È importante sapere che il panorama terapeutico per la LLC/SLL è stato trasformato dallo sviluppo di terapie orali mirate, in particolare gli inibitori di BTK come ibrutinib, acalabrutinib e zanubrutinib, e l'inibitore di BCL2 venetoclax, che hanno migliorato drasticamente gli esiti anche per i pazienti con caratteristiche genetiche sfavorevoli come la delezione del cromosoma 17p o la mutazione del gene TP53, che in precedenza avevano mostrato una scarsa risposta alla chemioterapia standard.

Cosa succede dopo la diagnosi?

Poiché la SLL/CLL è in genere a lenta progressione, molti pazienti non necessitano di un trattamento immediato al momento della diagnosi. La sorveglianza attiva, detta anche "osservazione e attesa", è l'approccio iniziale standard per i pazienti con malattia in fase iniziale che non presentano sintomi, segni di progressione e nessuna evidenza di insufficienza midollare. Durante la sorveglianza attiva, i pazienti vengono monitorati regolarmente con esami del sangue e visite cliniche, e il trattamento viene posticipato fino a quando la malattia non soddisfa i criteri stabiliti per la necessità di terapia.

Quando è necessario un trattamento, la scelta del regime terapeutico dipende dall'età del paziente, dallo stato di salute generale, dalle caratteristiche genetiche (in particolare lo stato di IGHV e TP53) e dall'eventuale precedente trattamento.

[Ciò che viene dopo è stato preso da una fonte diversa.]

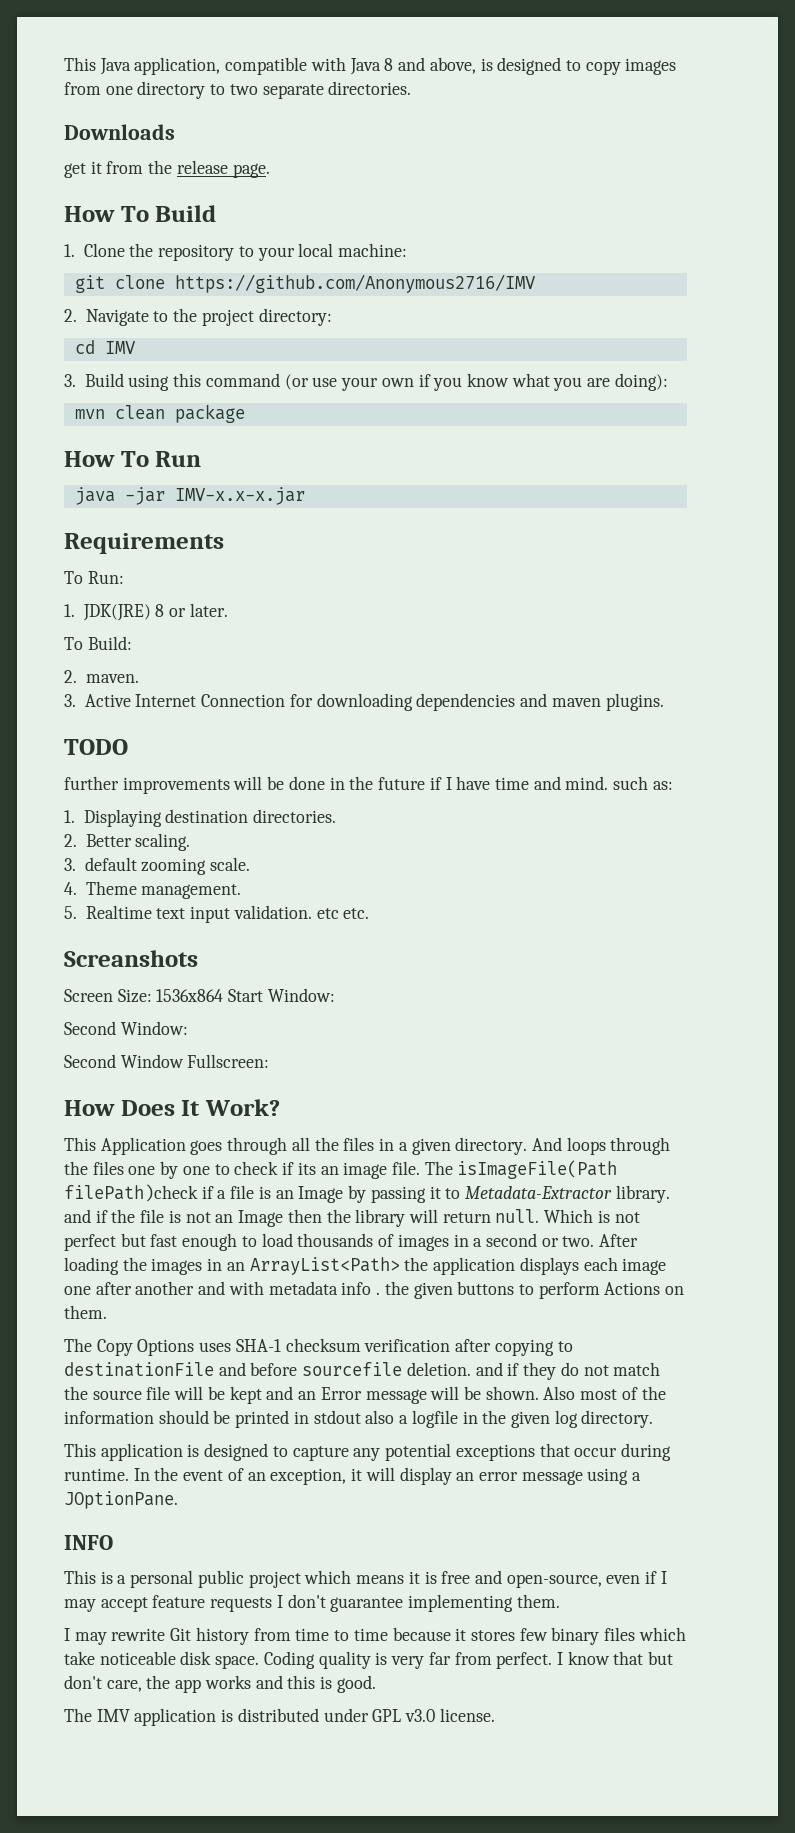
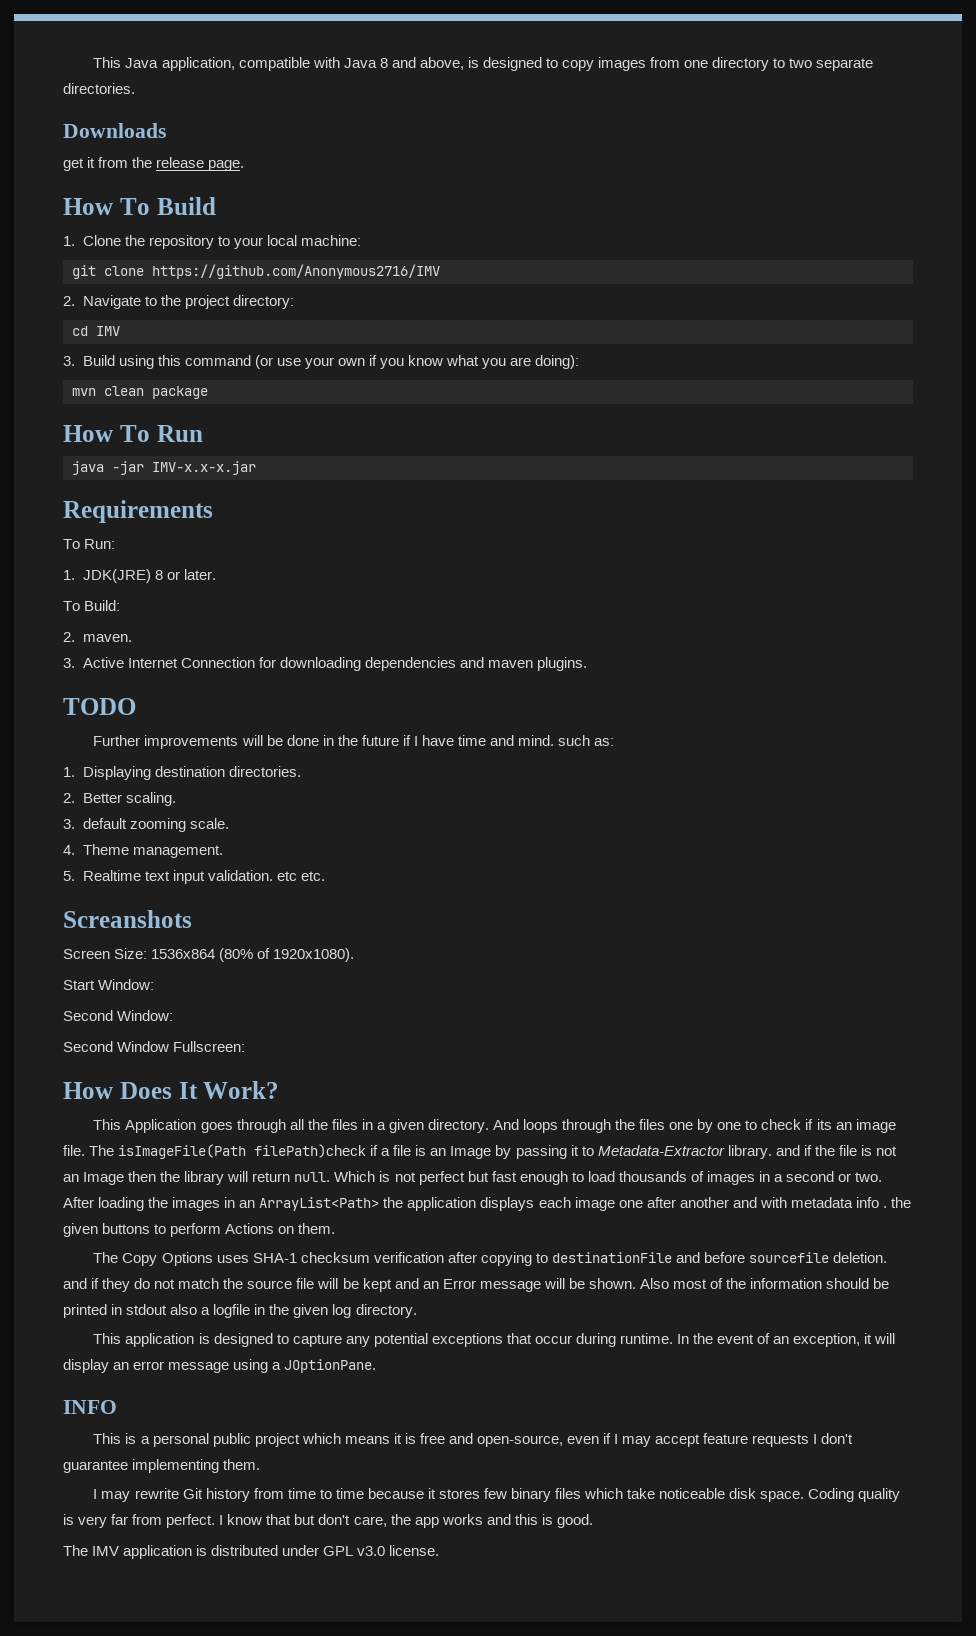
- further improvements will be done in the future if I have time and mind. such as:
+ Further improvements will be done in the future if I have time and mind. such as:
- Screen Size: 1536x864 Start Window:
+ Screen Size: 1536x864 (80% of 1920x1080).
+ Start Window:

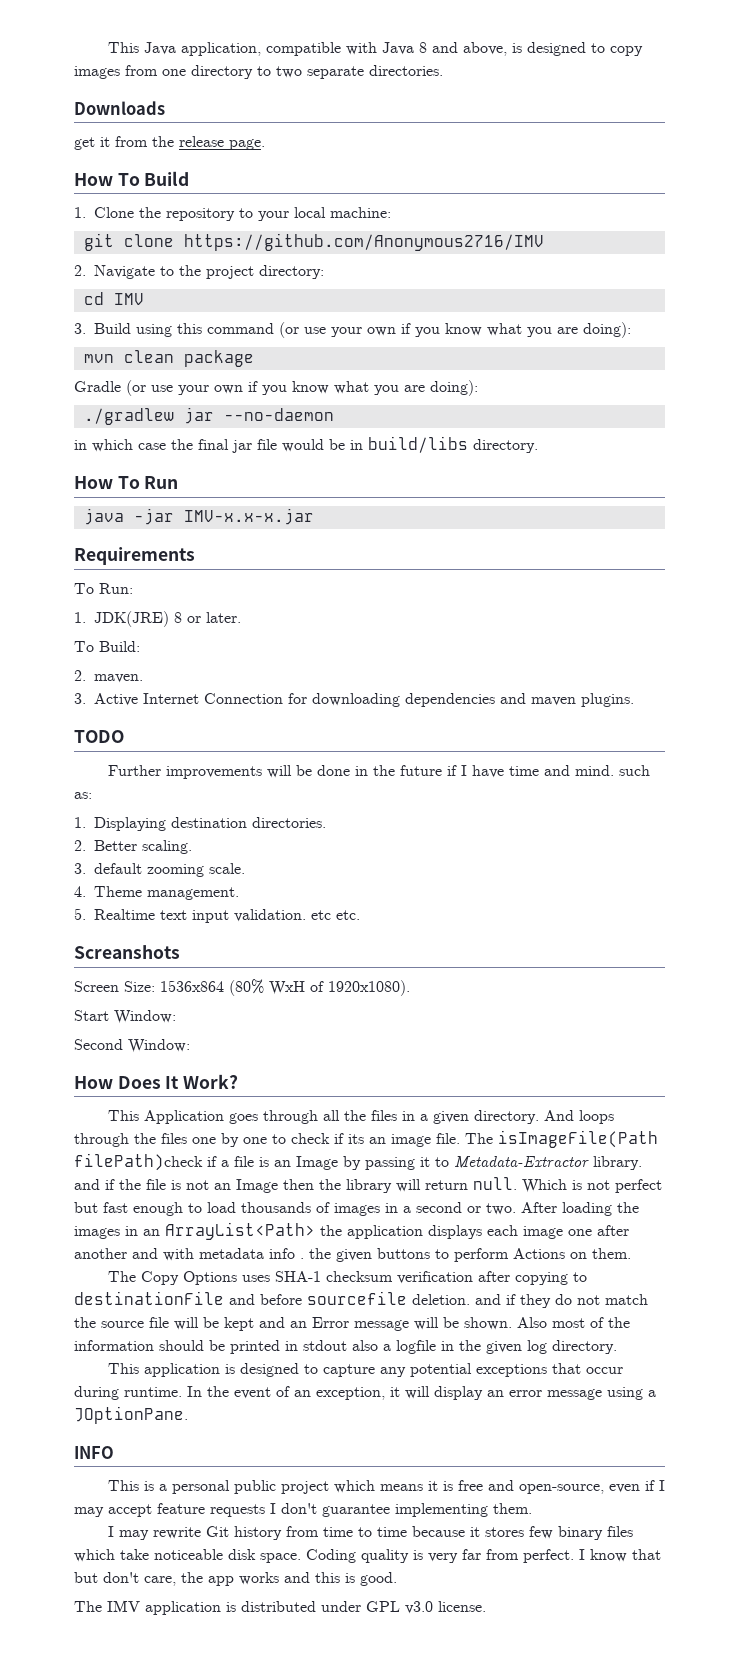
+ Gradle (or use your own if you know what you are doing):
+ ./gradlew jar --no-daemon
+ in which case the final jar file would be in build/libs directory.
- Screen Size: 1536x864 (80% of 1920x1080).
+ Screen Size: 1536x864 (80% WxH of 1920x1080).
- Second Window Fullscreen:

Le moderne opzioni di prima linea includono gli inibitori di BTK (ibrutinib, acalabrutinib, zanubrutinib), la combinazione di venetoclax più obinutuzumab (un regime a tempo limitato) o la chemioimmunoterapia con fludarabina, ciclofosfamide e rituximab (FCR) in pazienti più giovani e in buone condizioni di salute con malattia con mutazione di IGHV. I pazienti con delezione del cromosoma 17p o mutazione di TP53 vengono trattati con inibitori di BTK o combinazioni a base di venetoclax piuttosto che con la chemioimmunoterapia, che in questo contesto risulta in gran parte inefficace.

Per i pazienti con trasformazione di Richter, il trattamento segue i protocolli previsti per il tipo di linfoma trasformato, piuttosto che per la LLC/SLL.

Per ulteriori informazioni sugli aspetti ematici di questa malattia, inclusi i criteri per gli esami del sangue nella LLC, la stadiazione di Rai e Binet e le complicanze correlate all'emocromo, consultare l'articolo correlato: Leucemia linfatica cronica (LLC): comprendere il referto patologico.

Domande da porre al medico

Il mio referto indica un linfoma linfocitico a piccole cellule: significa che ho anche la leucemia linfatica cronica nel sangue, oppure la malattia è attualmente limitata ai linfonodi?
È stato eseguito il test FISH e quali alterazioni cromosomiche sono state riscontrate? In particolare, è stata rilevata la delezione del cromosoma 17p?
È stato eseguito il test per la mutazione del gene TP53? E qual è stato il risultato?
Qual è il mio stato di mutazione IGHV (mutato o non mutato) e cosa significa questo per la mia prognosi?
Nella mia biopsia sono stati osservati centri di proliferazione, e sono stati descritti come grandi o prominenti?
A che stadio si trova la mia situazione? Ho bisogno di un trattamento ora o posso essere monitorato?
Qual è il mio punteggio CLL-IPI e a quale gruppo di rischio appartengo?
Se dovessi aver bisogno di un trattamento, mi consiglierebbe un inibitore di BTK, una terapia a base di venetoclax o un altro approccio?
Come verrà monitorata la mia trasformazione di Richter e a quali segnali dovrei prestare attenzione?
Quali sintomi, tra una visita e l'altra, dovrebbero indurmi a contattarvi con urgenza?
Ci sono studi clinici che dovrei prendere in considerazione?